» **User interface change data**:

::::::::::

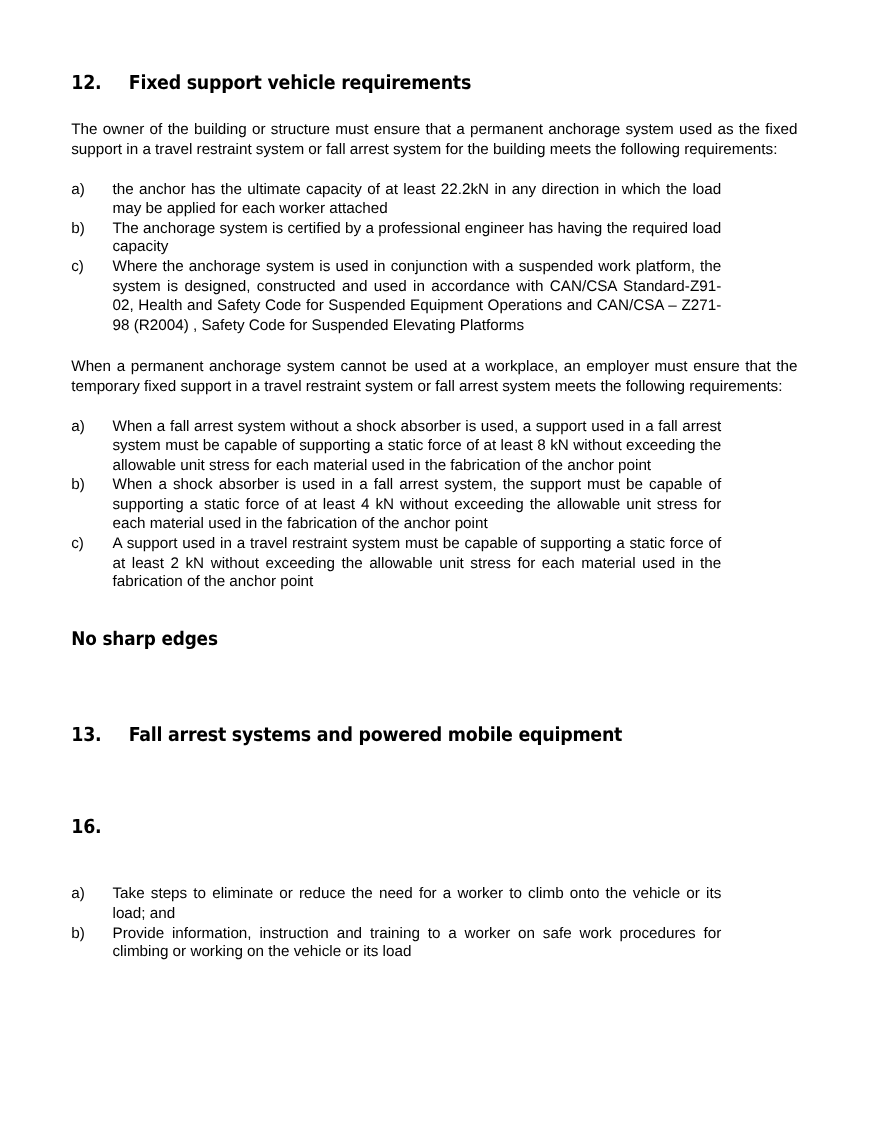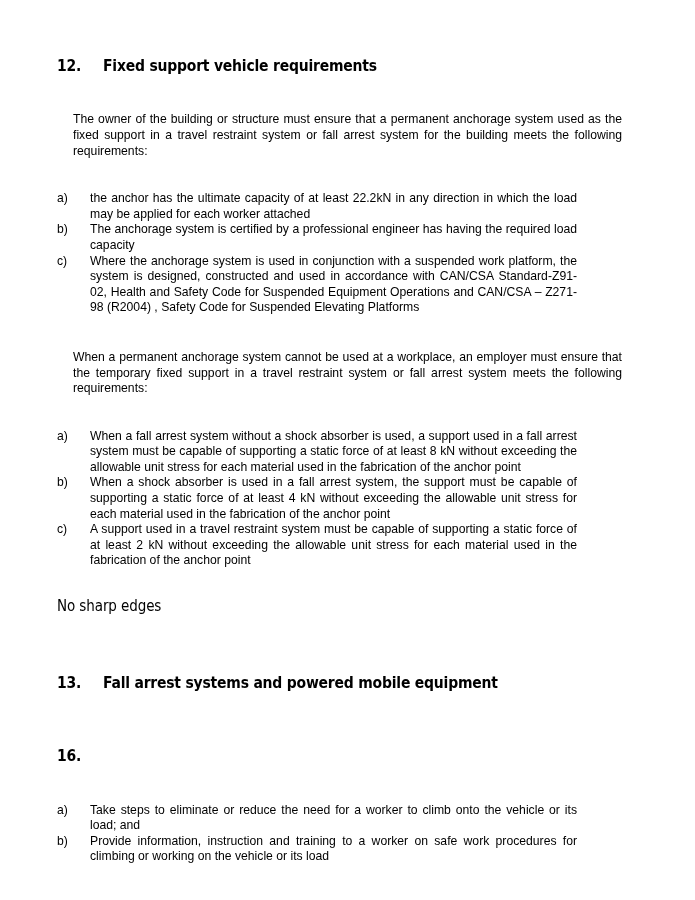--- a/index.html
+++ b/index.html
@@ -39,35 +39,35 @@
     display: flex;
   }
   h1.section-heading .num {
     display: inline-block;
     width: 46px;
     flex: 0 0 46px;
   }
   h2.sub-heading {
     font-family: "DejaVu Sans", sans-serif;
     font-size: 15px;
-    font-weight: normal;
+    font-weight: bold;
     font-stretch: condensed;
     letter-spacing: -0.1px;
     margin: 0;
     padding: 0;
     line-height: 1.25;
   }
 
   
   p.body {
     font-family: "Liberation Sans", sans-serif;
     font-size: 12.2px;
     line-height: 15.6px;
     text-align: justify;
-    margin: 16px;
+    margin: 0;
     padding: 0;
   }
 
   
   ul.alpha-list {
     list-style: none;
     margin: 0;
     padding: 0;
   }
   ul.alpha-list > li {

::::::::::

» **Activity**: Where the string "serif" occurs in the data, return the whole line.

» **Your response**:
     font-family: "DejaVu Sans", sans-serif;
     font-family: "Liberation Sans", sans-serif;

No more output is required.